Whiteout

Home > Other > Whiteout > Page 4
Whiteout Page 4

by Gabriel Dylan


  Stefan sighed and looked in the direction of a squat, confused-looking student nestled among the rugby boys. “You don’t have to call me Sir, Jacob. I’m just a ski instructor. You’re right, though, there was a lot of blood. But it could have been a deer, one that got lost then brought down by something. Maybe somebody went outside, fell, perhaps…”

  It was as if Stefan realized the unlikelihood of what he was saying, and he abruptly fell silent.

  Tara’s words came out before she could stop them. “I want to go home. Can’t we just go home?”

  Stefan glanced in her direction and smiled reassuringly. “Not right now. The lifts are shut. It’s too windy for us to run them – when it’s as stormy as this the whole network could come down. That’s the only way in or out of here, apart from skiing. And the visibility out there is so bad that you’d get lost before you went ten feet. We just have to wait.”
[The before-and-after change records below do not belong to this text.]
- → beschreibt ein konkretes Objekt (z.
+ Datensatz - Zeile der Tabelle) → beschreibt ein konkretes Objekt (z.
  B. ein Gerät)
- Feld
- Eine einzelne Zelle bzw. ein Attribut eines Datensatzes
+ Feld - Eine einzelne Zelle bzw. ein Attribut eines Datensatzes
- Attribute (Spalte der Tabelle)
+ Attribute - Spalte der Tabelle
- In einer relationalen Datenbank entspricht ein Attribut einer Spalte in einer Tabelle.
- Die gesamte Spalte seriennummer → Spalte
  Tara felt tears sting at her eyes. She wanted more than anything to be back at home, at her mum’s apartment in Clifton, expensive duvet wrapped around her, hot chocolate steaming away next to her. She wiped at her eyes again with her knuckle. “How long, then? How long till we can go home?”
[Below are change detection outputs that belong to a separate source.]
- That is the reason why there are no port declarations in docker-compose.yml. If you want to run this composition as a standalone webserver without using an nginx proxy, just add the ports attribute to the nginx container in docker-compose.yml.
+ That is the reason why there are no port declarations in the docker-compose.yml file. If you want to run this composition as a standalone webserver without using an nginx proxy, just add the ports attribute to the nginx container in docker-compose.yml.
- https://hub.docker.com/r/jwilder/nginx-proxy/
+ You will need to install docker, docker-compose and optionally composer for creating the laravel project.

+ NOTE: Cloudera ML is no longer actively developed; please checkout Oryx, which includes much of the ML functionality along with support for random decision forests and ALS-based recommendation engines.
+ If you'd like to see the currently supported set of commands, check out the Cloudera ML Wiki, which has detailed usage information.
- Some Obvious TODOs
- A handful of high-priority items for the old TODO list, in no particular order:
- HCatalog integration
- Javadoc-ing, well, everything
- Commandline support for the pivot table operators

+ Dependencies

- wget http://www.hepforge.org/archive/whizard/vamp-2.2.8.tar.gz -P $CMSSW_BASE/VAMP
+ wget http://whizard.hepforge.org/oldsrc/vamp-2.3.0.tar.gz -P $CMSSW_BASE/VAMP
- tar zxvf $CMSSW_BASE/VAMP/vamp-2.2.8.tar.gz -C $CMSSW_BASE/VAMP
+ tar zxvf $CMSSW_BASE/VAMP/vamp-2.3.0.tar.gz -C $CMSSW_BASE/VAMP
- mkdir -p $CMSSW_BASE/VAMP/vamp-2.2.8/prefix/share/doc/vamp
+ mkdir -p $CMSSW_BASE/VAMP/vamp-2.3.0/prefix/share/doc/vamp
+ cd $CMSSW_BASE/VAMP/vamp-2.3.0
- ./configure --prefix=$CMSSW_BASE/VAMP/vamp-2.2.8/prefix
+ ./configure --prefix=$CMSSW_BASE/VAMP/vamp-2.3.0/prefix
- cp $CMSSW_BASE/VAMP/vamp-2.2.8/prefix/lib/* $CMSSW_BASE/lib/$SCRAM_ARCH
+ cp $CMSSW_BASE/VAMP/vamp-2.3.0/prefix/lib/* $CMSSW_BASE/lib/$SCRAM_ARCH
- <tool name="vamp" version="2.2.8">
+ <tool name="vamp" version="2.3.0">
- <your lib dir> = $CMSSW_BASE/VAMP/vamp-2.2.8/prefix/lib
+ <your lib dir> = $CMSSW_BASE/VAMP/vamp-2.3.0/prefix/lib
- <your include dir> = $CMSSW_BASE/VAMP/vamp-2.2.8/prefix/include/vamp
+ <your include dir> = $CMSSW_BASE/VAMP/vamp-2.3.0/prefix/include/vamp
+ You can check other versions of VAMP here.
  Stefan shrugged. “Two days. Three at the most. Some of the weather reports reckoned that this was going to be the biggest storm in years, and it built so quickly, but it’s not the first time they’ve said that. I went out a while ago and I found it hard to get beyond the porch. Once you get away from the hotel there must be a metre of fresh snow out there in places, and it’s building. But it can’t snow forever. Whatever happens, it’s not going to stop you going home at the end of the week.”
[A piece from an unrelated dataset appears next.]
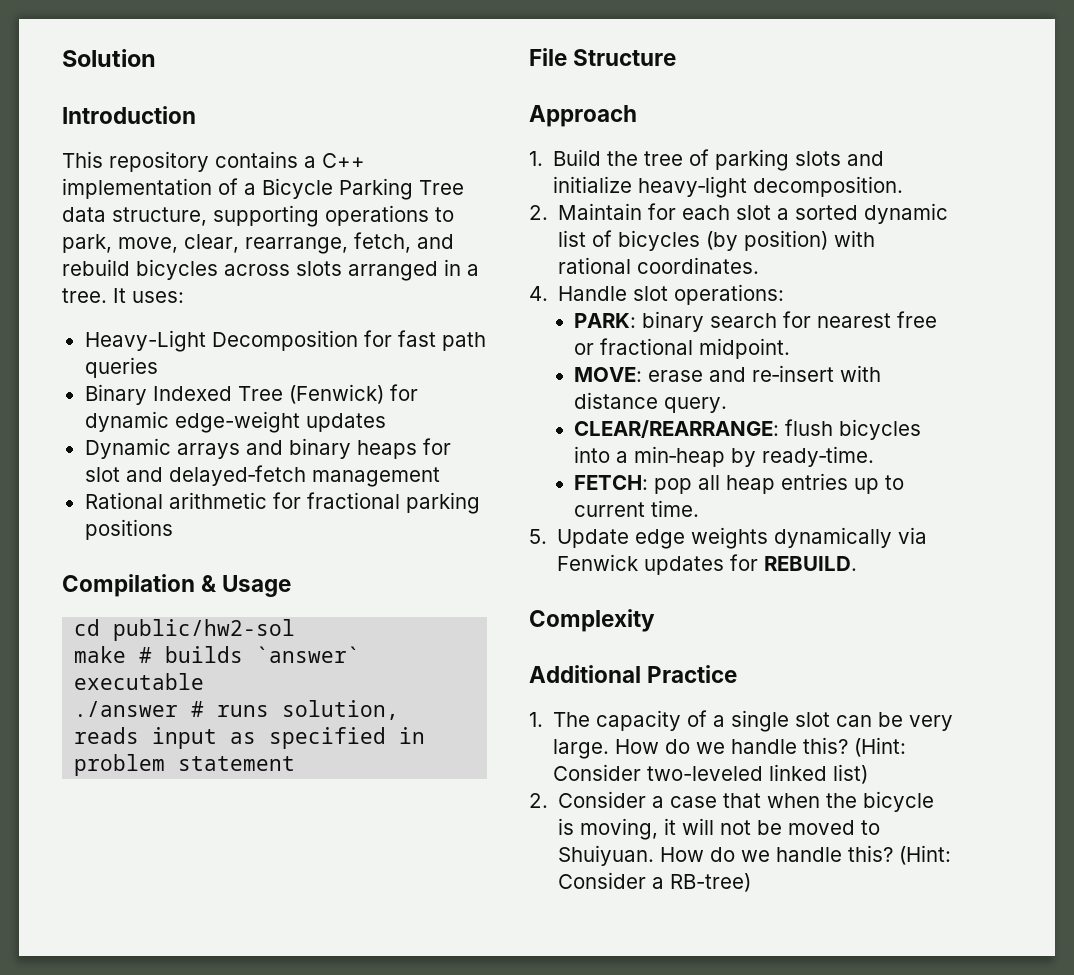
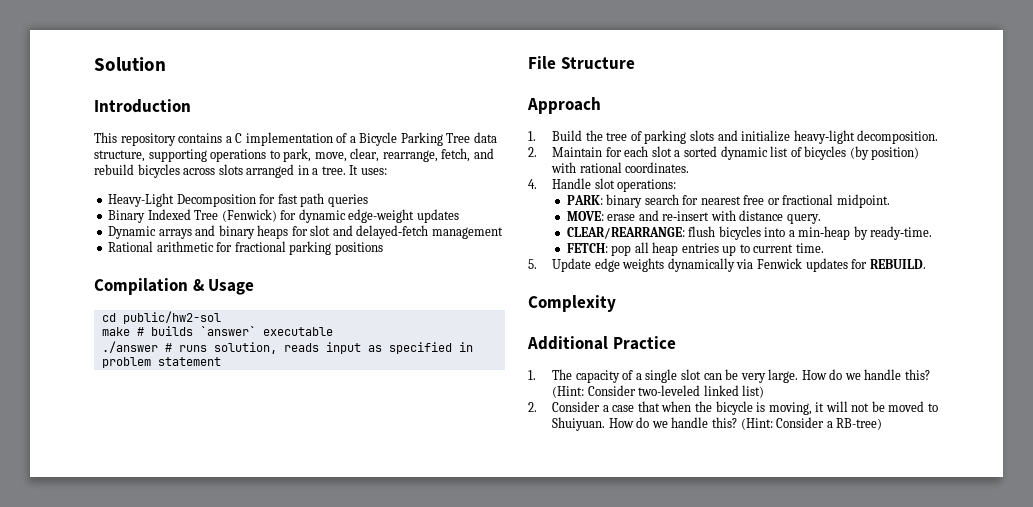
- This repository contains a C++ implementation of a Bicycle Parking Tree data structure, supporting operations to park, move, clear, rearrange, fetch, and rebuild bicycles across slots arranged in a tree.
+ This repository contains a C implementation of a Bicycle Parking Tree data structure, supporting operations to park, move, clear, rearrange, fetch, and rebuild bicycles across slots arranged in a tree.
  Shiv’s voice competed to be heard over a particularly strong gust of wind. “Can’t we just ski down? Get some goggles, wrap up warm, take our time and get down to the valley?”

  Stefan shook his head slowly. “With the amount of snow we’ve had, potential avalanches are going to be everywhere. Normally the ski patrols would get out on the slopes with dynamite to trigger them and make it less dangerous, but nobody’s done that. The runs will be brimming with snow. And if you didn’t get caught in an avalanche, in a storm like this you’d get lost, even if you had GPS and there was a signal. You could easily lose your way, fall, freeze…”

  He raked his eyes over the crowd in front of him. “We’re safe here. Warm. We’ve got food, and each other. We just need to sit tight. We’re not in any danger here, as long as we stay inside. A few of you could build a fire, get the hearth going. A day or two and someone will come, or the lifts will be running, for sure. Who knows, your teachers might be back here any minute with some crazy excuse as to where they’ve all been.”

  Stefan tried on a zany smile but everybody just stared at him despairingly.

  He shook his head slowly. “Look, I’m going to go outside again, into the storm, see if I can find anybody, or spot any lights in the buildings. There’s bound to be someone out there. The storm must be keeping them inside.”

  He nodded towards the black-haired girl at the bar. “Hanna’s a guide. She’s going to come with me. We’ll see what we can find.”

  Tara had a sudden vision of the two of them heading out of the village, hand in hand, leaving the rest of them as prey for whatever had caused the bloodshed at the front door. At the back of the room a pretty, raven-haired girl called Leandra evidently had the same mental image.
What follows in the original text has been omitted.